Trend of making "pole barns" into single family homes

Plenty of Slab on Grade homes in this area. The difference is they are built on frost footings, and they work just fine.

Yes there is an expense to excavating the footings. However, it is still cheaper than a full basement. You only have to excavate to frost depth required by code, and only where the footings go. You do not need to excavate the rest out. There are reasons to do so besides cost - usually shallow groundwater.
 
They don’t work where it freezes. Period.

To have a stable foundation, you have to go below the frost line - which is five feet in Vermont.

That means you might as well have a basement.

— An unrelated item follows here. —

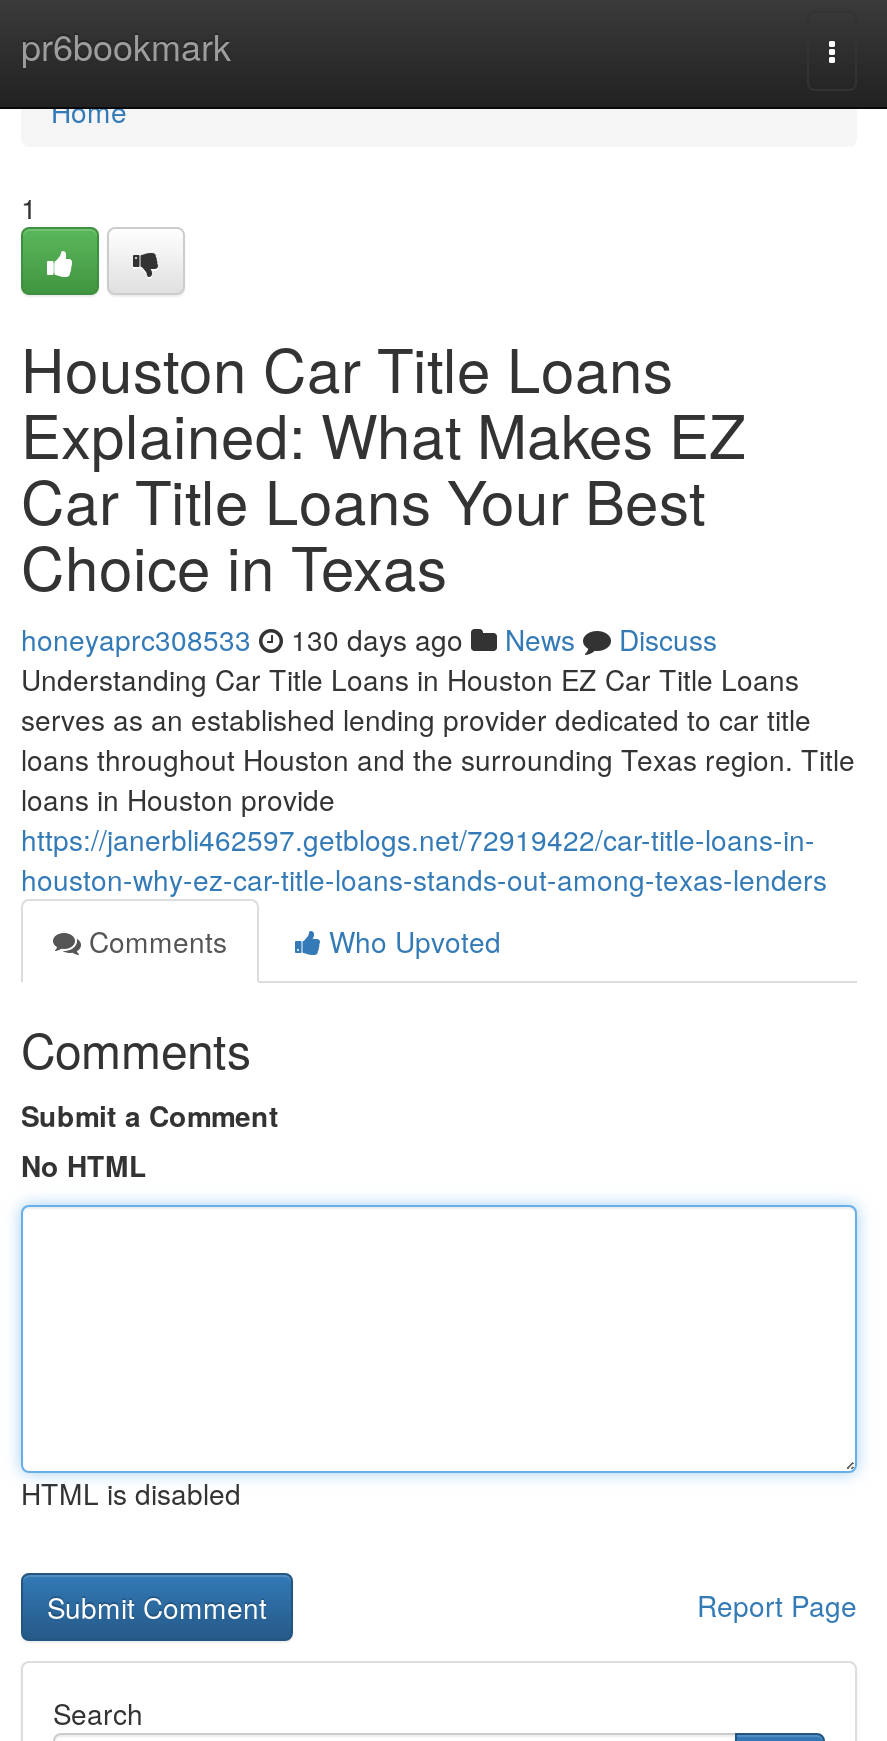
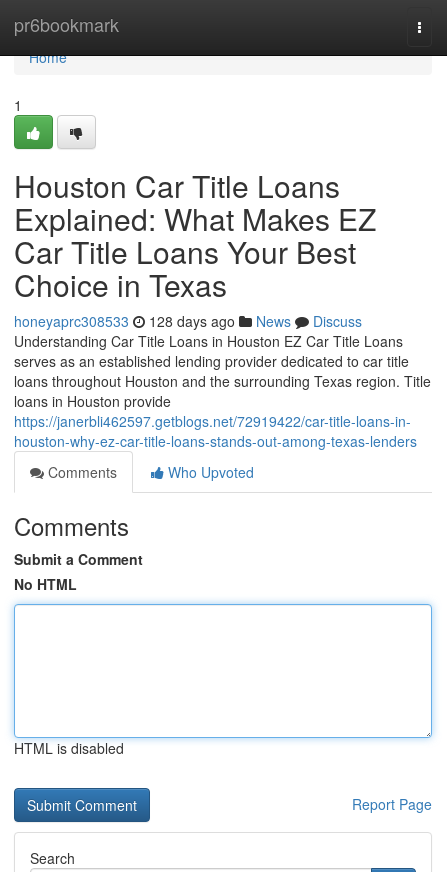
- honeyaprc308533 130 days ago News Discuss
+ honeyaprc308533 128 days ago News Discuss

If you put a slab on the ground - the frost will heave it up and down every winter. A house built on that wouldn’t survive.

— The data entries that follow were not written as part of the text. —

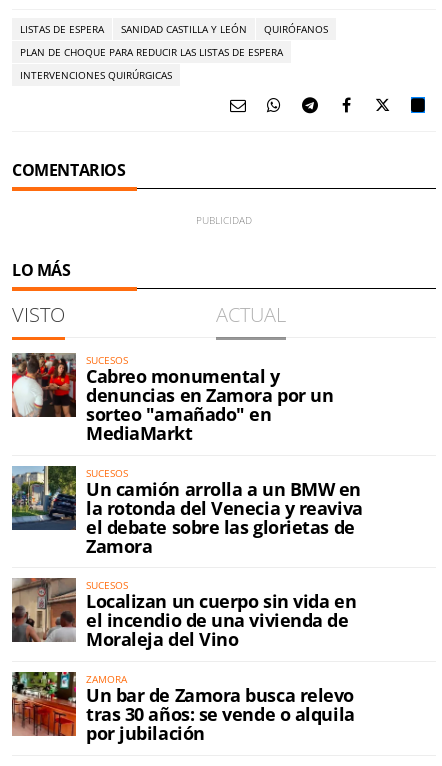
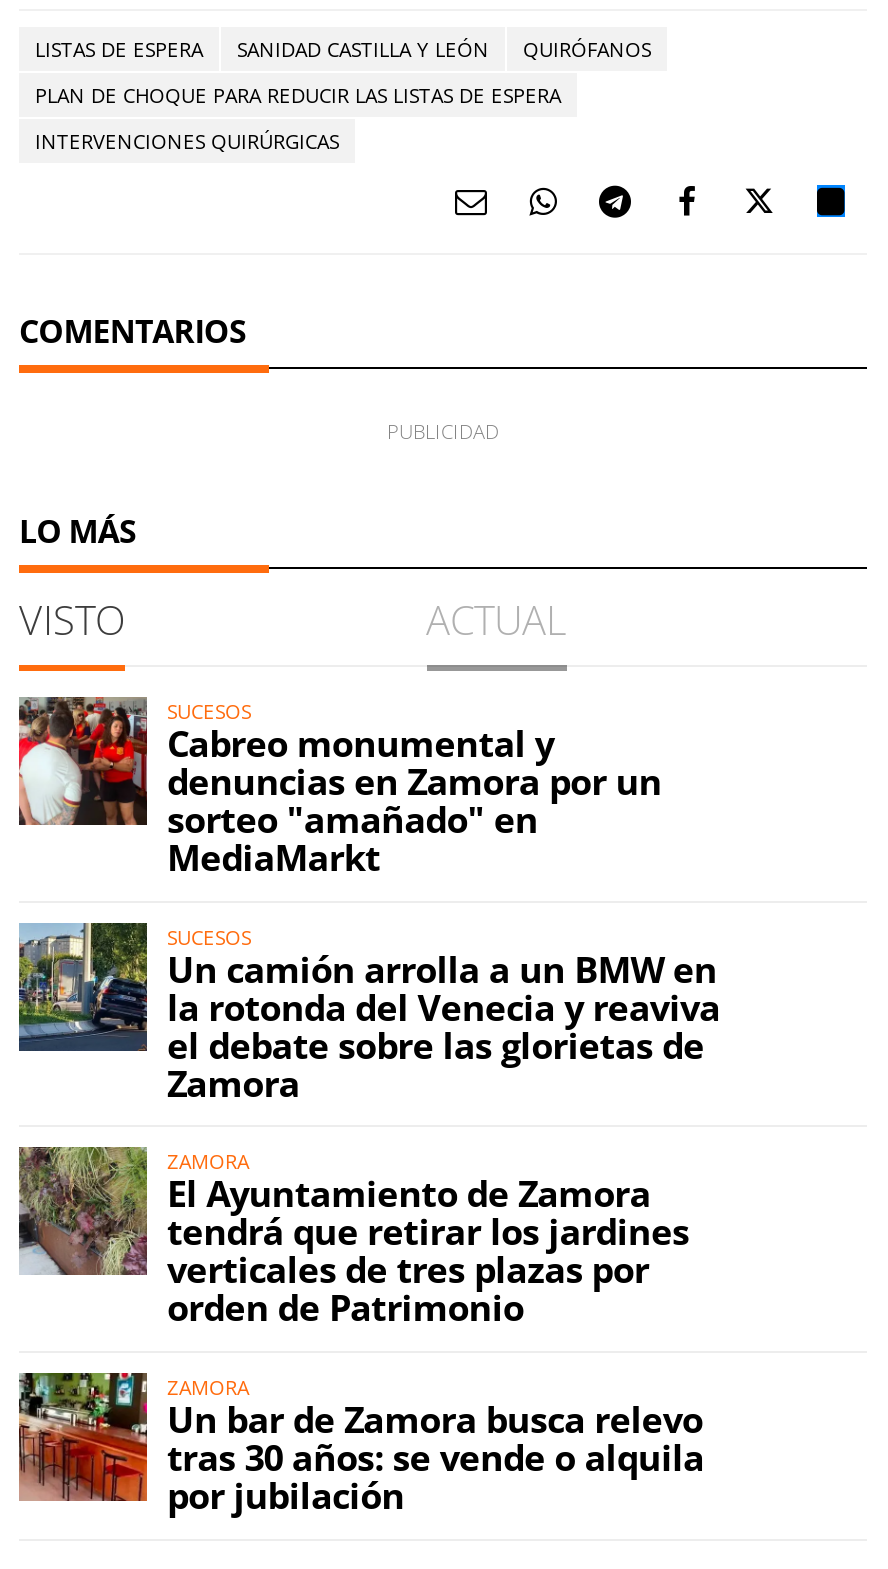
- [image]
- SUCESOS
- Localizan un cuerpo sin vida en
- el incendio de una vivienda de
- Moraleja del Vino
+ [image]
+ ZAMORA
+ El Ayuntamiento de Zamora
+ tendrá que retirar los jardines
+ verticales de tres plazas por
+ orden de Patrimonio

You can do it for a barn, if the barn is actually supported by poles that go down five feet to the piers. Then the floor heaves and moves, and cracks, but the barn walls float above and stay steady and square.
My trilevels lowest floor is all a slab and we have no issues.
 
Imagine the property tax savings if the assessor doesn't figure out it's a residence.
That’s how lots of them started out around here - contractor builds the “barn” and then the tax base is established …
Folks would build minimum inside and move in - continue working it.
Tax man is pretty much on to them.
One couple built a huge one - later closed in more of the inside as a “party area” - from the HVAC work that unexpectedly became taxable living space … 🧐
They built a new house and are turning it back into a barn …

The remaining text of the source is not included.